A legislative drafting and consolidation platform for a national ministry of law. We treated legislation as structured data rather than documents: every Act, section, and clause became an addressable, versioned node, and every cross-reference became a typed link. Amendments are modelled as operations applied to the graph, so consolidation becomes automatic, traceable, and citable instead of a manual reconciliation exercise that ran for weeks. The client is not named here in line with the confidentiality this engagement required.

Outcomes
  • Consolidation of an amended Act cut from ~47 working days to under 3
  • Cross-reference error rate reduced from roughly 20% to below 1%
  • A single authoritative point-in-time statute book courts began citing directly
Surfaces
Structured statute modelAmendment engineCross-reference resolverPoint-in-time portalDrafting workspaces

How it was built

  1. 01
    Model legislation as data.
    Every Act, section, sub-section, and clause became an addressable node with a version history, and every cross-reference became a typed link rather than a string of text.

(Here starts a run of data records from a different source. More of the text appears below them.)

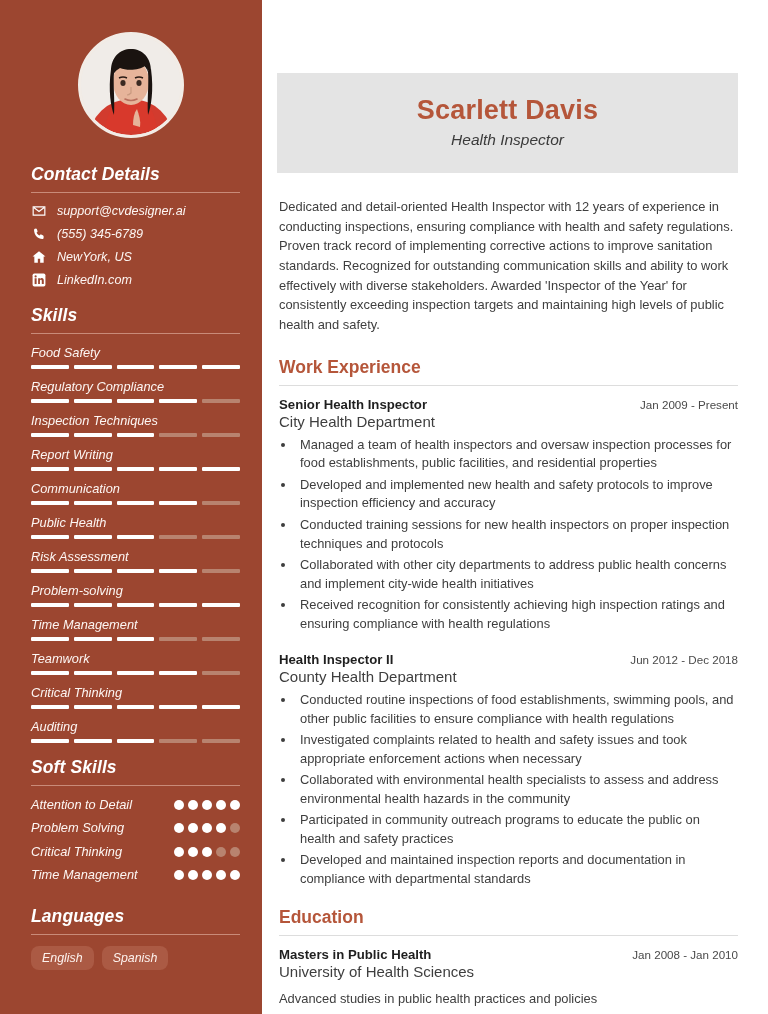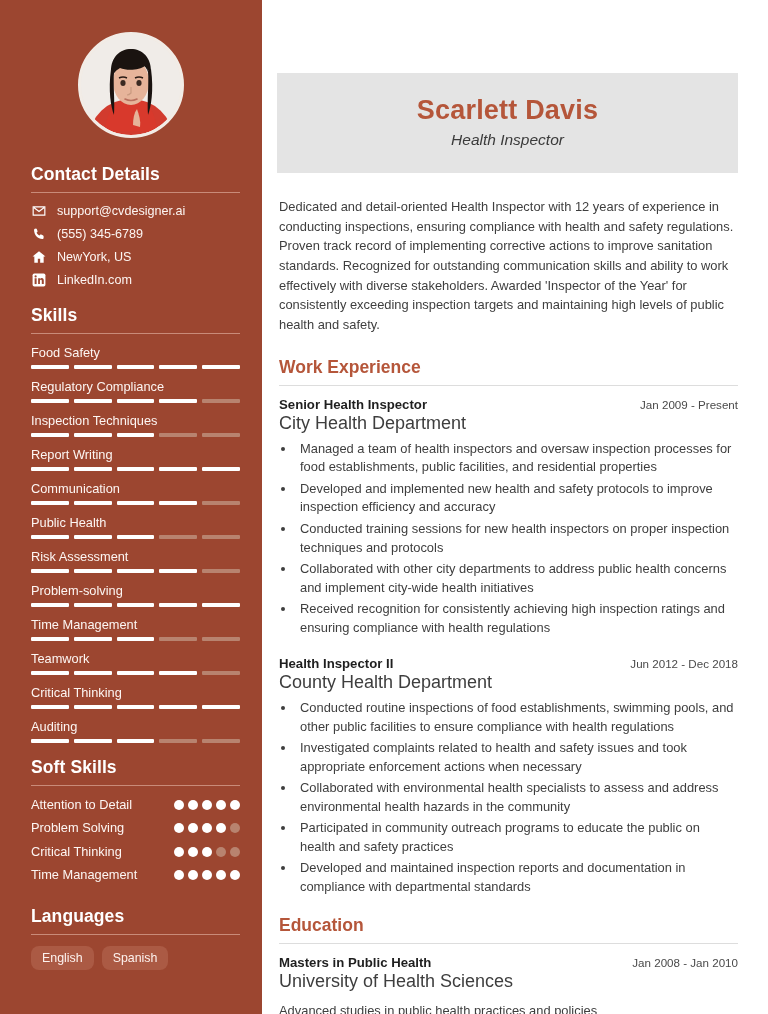"Contact Details" .side-pad { font-style: none -> italic }
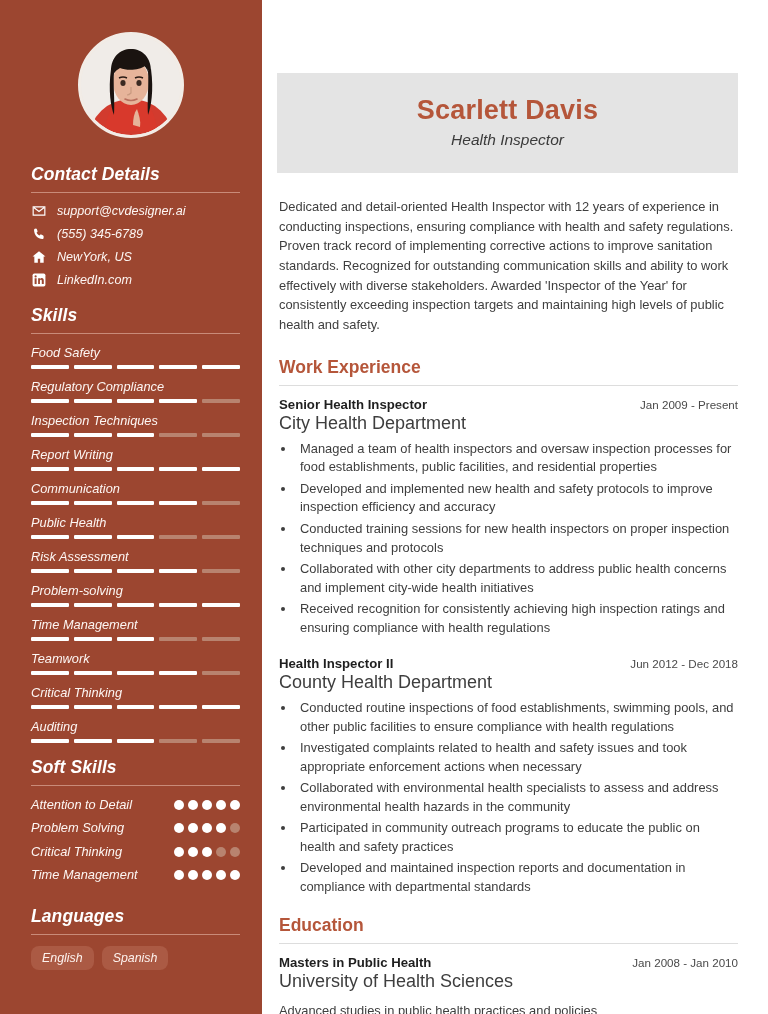"City Health Department" .entry-sub { font-size: 18px -> 15px }
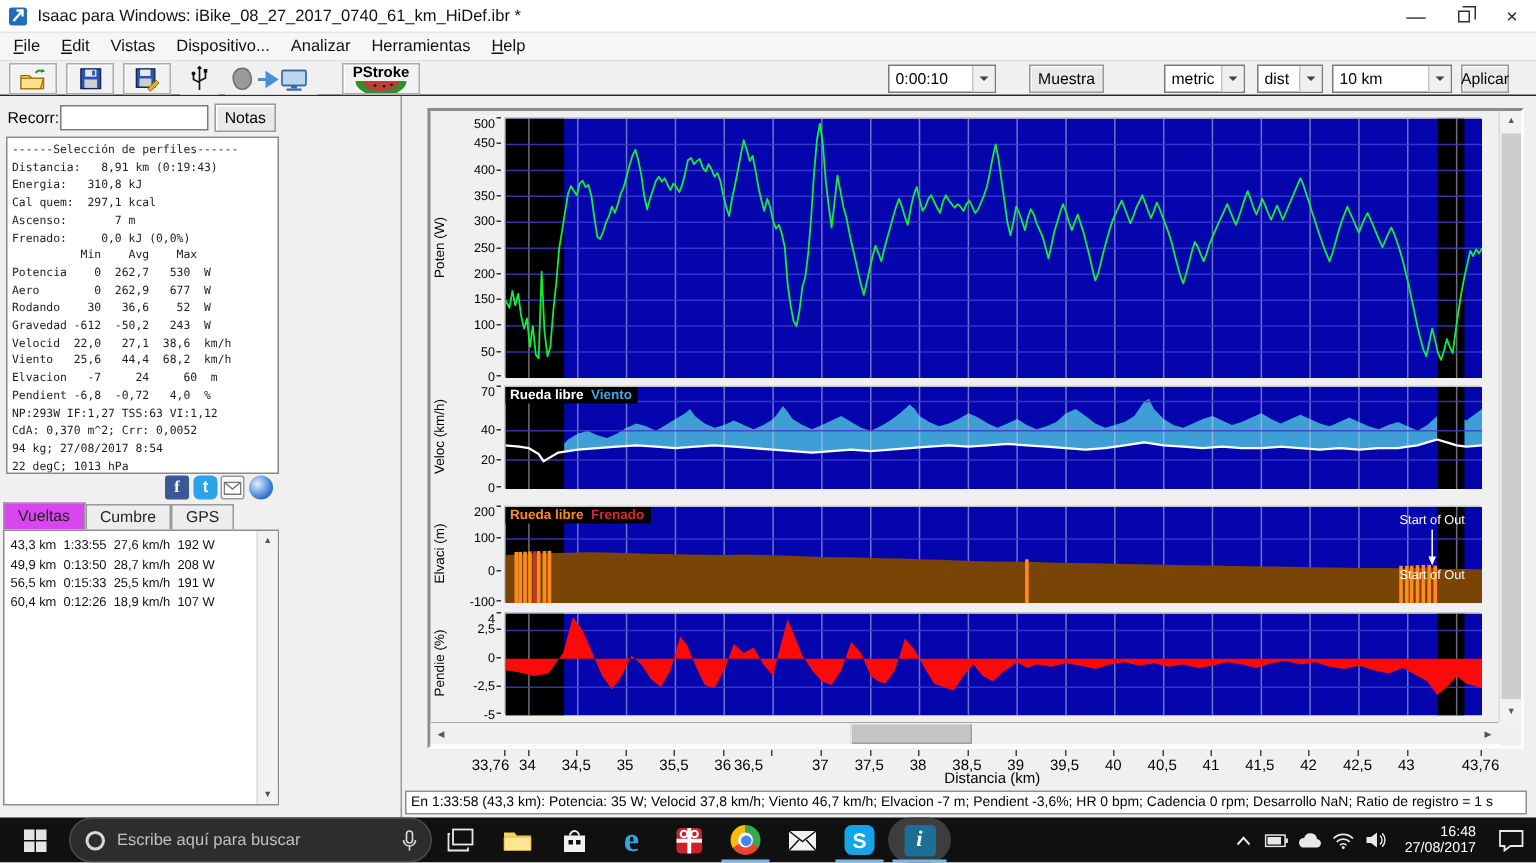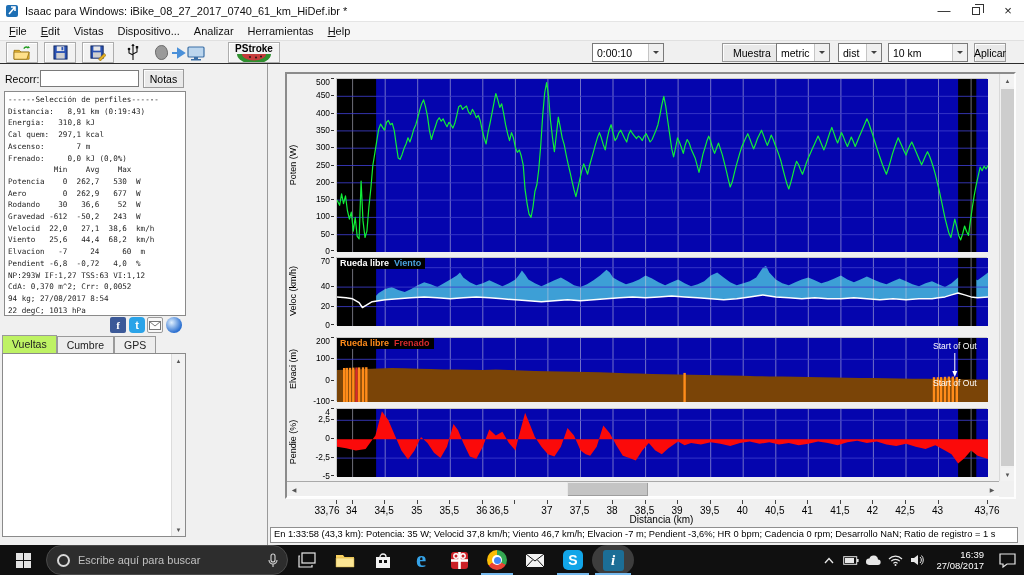"Muestra" div.push-btn { left: 722px -> 686px; width: 60px -> 50px }
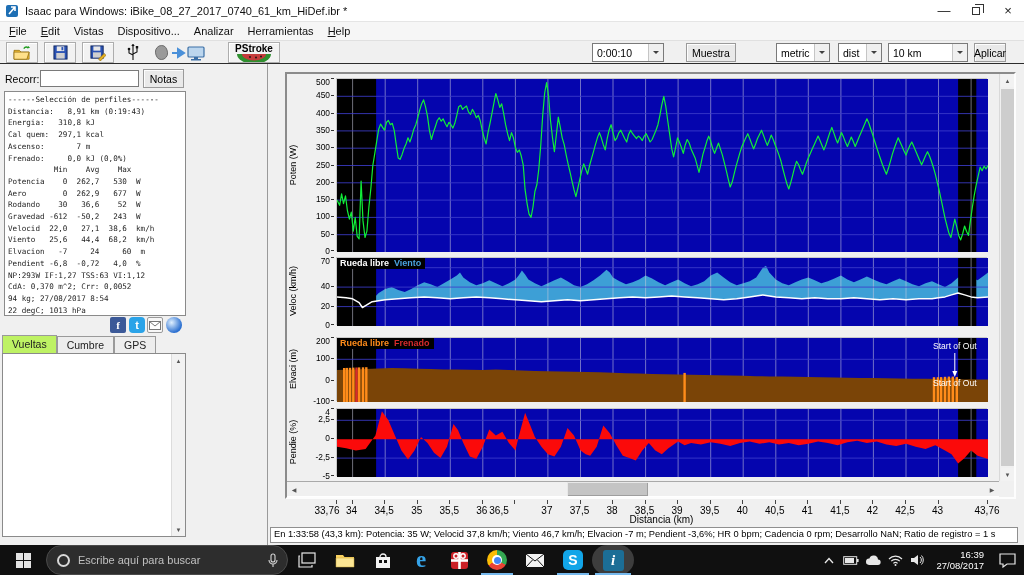"Vueltas" .tab.active { background: #bef264 -> #d946ef }
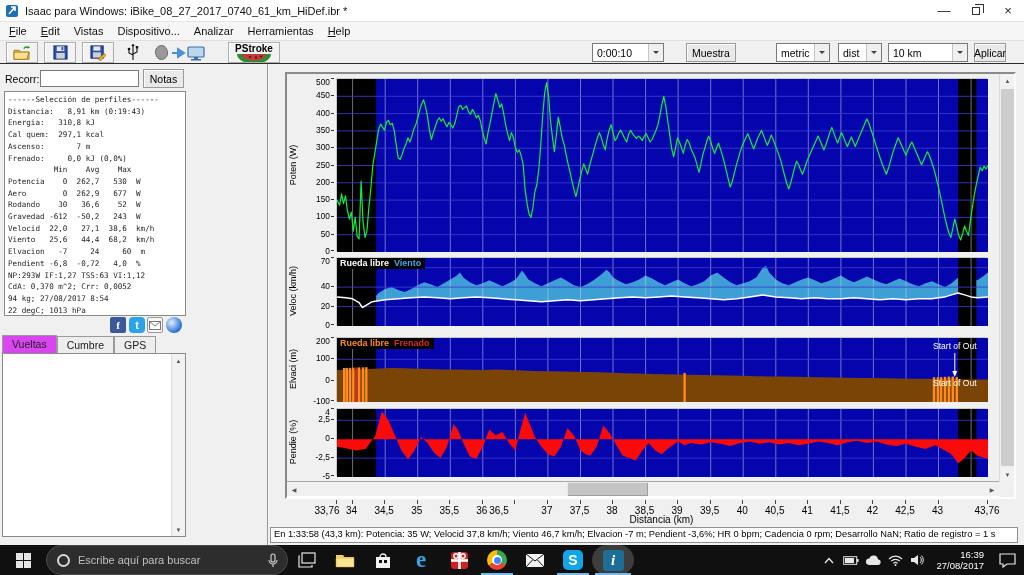"43,3 km 1:33:55 27,6 km/h" div.lap-rows { html: none -> <div> <div>43,3 km 1:33:55 27,6 km/h 192 W</div> <div>49,9 km 0:13:50 28,7 km/h 208 W</div> <div>56,5 km 0:15:33 25,5 km/h 191 W</div> <div>60,4 km 0:12:26 18,9 km/h 107 W</div> </div> }
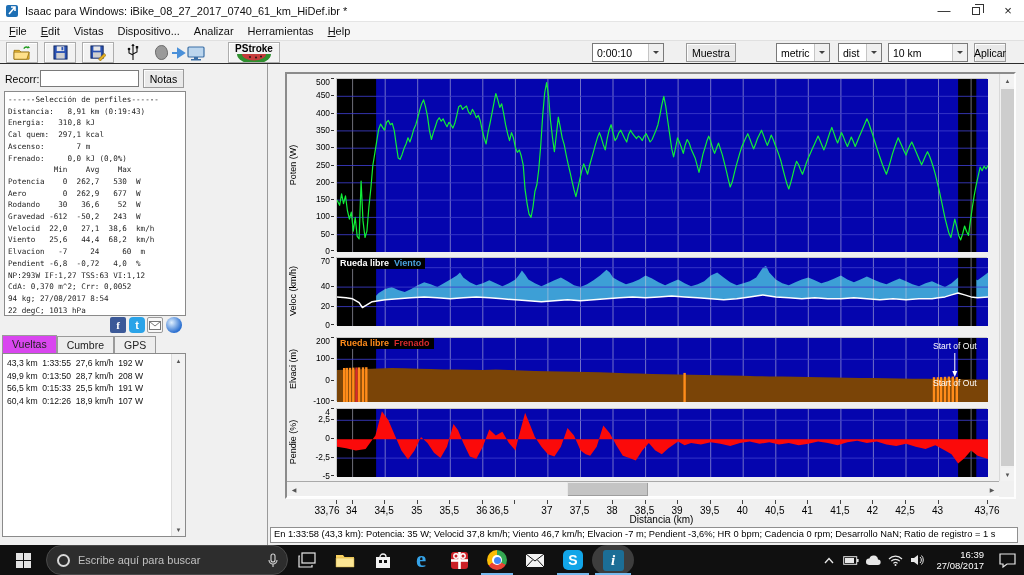"16:39" div { text: 16:39 -> 16:48 }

The statute book stopped being a pile of documents and became a queryable graph.
  2. 02
    Build the amendment engine.
    Amendments are modelled as operations (insert, substitute, repeal, renumber) applied to the graph. Feed in a passed bill and the engine maps its operative clauses to the target provisions and produces a consolidated draft with a full audit trail of what changed and why.
  3. 03
    Resolve every cross-reference.
    A resolver detects and flags broken or orphaned references the moment an amendment is applied, so the errors that used to surface months later in a courtroom are caught at drafting time.
  4. 04
    Render any date.
    Effective-date logic lets any provision be rendered as it stood on any date, so a court, a firm, or a citizen can cite the law as it applied to the facts in front of them.
  5. 05
    Publish and govern.
    A public point-in-time portal exposes citable permalinks, while role-based drafting workspaces give departmental drafters clause-level comments and approval gates so the authoritative version stays under proper control.

Under the hood

Structured legislative data modelClause-level versioningAmendment operations engineTyped cross-reference graphPoint-in-time renderingPublic citation portalRole-based approval workflow

Results

  • Consolidation time fell from an average of 47 working days to under 3, absorbing a 30% rise in legislative volume with no new headcount.
  • The cross-reference error rate dropped from roughly 20% to below 1%, verified against a manual audit sample.
  • For the first time the government published a single authoritative live version of its statutes, which courts began citing directly.
  • Conservatively the department recovered on the order of 4,000 drafter-days per year, well over a million dollars in loaded staff cost, while removing a category of legal risk that had no price tag but real consequences.